Hands-on Exercise Step: For Part 2, we will be working with two crystal structures of the SARS-CoV-2 receptor-binding domain (RBD). The first crystal structure is a trimer with two protomers1 in the “down” position (PDB: 6VSB)2. To prepare for the remaining steps in this guide, extract chains A (up conformation) and chain B (down conformation) into separate objects. Chain C is not required for this guide.
Fig. 1: Example of correct PyMOL setup for the next few exercises
A typical modeling question, especially when looking at ligand binding or protein-protein interactions, is to find potential polar contacts or hydrogen bonding. In some cases, you may feel comfortable looking for these types of bonds by eye, based on geometry and an intuitive feel about distance.
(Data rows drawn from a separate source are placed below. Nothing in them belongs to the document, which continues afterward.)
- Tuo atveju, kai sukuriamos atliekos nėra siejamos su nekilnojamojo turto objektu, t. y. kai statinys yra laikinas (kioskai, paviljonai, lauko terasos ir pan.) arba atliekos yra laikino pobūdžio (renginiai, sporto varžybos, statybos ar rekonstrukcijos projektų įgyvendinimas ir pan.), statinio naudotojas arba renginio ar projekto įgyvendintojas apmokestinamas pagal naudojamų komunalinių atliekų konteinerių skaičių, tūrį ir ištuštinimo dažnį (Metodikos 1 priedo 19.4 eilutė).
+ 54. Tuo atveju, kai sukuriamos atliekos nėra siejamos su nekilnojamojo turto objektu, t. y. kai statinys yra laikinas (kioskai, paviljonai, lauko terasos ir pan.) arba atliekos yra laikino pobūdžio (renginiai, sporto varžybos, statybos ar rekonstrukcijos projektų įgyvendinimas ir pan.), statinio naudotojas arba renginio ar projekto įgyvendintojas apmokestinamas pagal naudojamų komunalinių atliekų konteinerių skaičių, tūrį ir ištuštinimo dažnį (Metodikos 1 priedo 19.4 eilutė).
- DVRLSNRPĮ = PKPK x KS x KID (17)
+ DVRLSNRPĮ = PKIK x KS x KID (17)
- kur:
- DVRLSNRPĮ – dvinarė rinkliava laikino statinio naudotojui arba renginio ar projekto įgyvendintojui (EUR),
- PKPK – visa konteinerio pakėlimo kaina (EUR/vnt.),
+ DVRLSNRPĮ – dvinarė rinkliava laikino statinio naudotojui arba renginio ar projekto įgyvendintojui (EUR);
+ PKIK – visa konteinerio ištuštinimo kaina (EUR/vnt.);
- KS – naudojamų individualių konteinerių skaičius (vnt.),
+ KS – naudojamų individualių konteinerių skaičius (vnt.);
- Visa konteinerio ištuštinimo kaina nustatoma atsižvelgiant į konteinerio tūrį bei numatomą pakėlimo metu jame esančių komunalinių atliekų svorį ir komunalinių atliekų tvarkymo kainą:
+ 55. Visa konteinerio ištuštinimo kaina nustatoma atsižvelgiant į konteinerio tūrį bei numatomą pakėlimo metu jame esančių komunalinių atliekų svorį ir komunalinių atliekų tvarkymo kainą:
However, PyMOL can also offer some automatic detection of potential polar contact to help.
To illustrate this functionality, let’s take a look at the small helix next to the N-acetylglucosamine molecule on the RBD (around residue 340).
Fig. 2: Helix of interest on the RBD
If you have some background with protein structure, you may intuitively see the hydrogen bonding pattern amongst the backbone atoms that are consistent with helical secondary structures (don’t worry if you don’t!). Now, with the residues in the helix selected (I’ve created a named selection, “helix1”), you can use the action button in the Objects and Selections pane or right-click the selection in the Visualization Window (my preferred way) to access the “find” function. You then choose “polar contacts” and then the potential selection space. PyMOL will automatically create dashed yellow lines between atoms that have a possible polar contact!
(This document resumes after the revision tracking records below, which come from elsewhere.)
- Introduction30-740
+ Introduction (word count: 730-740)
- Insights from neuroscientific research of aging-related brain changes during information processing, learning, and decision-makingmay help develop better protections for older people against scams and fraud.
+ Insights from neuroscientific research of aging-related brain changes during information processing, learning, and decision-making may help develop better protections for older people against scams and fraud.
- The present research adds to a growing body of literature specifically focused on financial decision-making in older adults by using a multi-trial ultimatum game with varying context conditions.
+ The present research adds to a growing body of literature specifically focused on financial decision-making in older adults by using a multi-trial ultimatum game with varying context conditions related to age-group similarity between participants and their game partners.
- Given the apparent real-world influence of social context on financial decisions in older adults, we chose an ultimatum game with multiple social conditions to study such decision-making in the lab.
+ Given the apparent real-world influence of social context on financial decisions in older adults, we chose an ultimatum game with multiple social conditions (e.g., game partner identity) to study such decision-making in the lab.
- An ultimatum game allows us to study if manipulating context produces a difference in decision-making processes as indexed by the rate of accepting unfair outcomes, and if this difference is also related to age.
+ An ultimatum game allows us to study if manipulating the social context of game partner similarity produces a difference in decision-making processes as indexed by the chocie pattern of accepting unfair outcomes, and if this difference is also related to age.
Fig. 3: Polar contacts in target helix
In most cases, these identified polar contacts should match with your expectations (generally, hydrogen bonds require a linear geometry). However, some identified contacts don’t look correct and are most likely not real hydrogen bonds. These incorrectly identified contacts highlight a crucial part of modeling: modeling always comes with some limitations, and you must use your prior knowledge to interpret the results accurately.
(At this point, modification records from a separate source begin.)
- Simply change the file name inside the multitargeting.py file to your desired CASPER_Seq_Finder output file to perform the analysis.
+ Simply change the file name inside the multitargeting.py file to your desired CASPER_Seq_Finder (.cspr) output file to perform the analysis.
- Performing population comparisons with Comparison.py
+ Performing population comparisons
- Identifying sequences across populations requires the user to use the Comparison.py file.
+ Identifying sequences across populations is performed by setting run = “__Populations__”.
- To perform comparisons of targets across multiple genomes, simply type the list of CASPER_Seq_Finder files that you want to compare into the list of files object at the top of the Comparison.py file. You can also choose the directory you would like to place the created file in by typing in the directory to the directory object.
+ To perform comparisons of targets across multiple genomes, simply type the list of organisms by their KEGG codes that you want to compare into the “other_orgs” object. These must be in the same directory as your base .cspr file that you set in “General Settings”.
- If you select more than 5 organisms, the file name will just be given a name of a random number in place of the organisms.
Hands-on Exercise 1: Find the polar contacts connecting the two 𝛽-strands next to the helix we worked with above (around residues 355 and 395).
Hands-on Exercise 1: PyMOL window illustrating polar contacts with the target 𝛽-strands
PyMOL can also be used to measure distances between atoms. This functionality is great if you’re looking to engineer binding pockets, checking for potential steric clashes, or even double-checking the geometries of hydrogen bonds. To access measurement tools:
After selecting “Measurement,” you’ll see the measurement wizard show up at the bottom of the Objects and Selections Pane, along with a step prompt in the top left of the Visualization Window. To measure the distance between two atoms, select the first atom, and then select the second. Dashed lines will appear in the Visualization Window with a distance (in angstroms) label at the center.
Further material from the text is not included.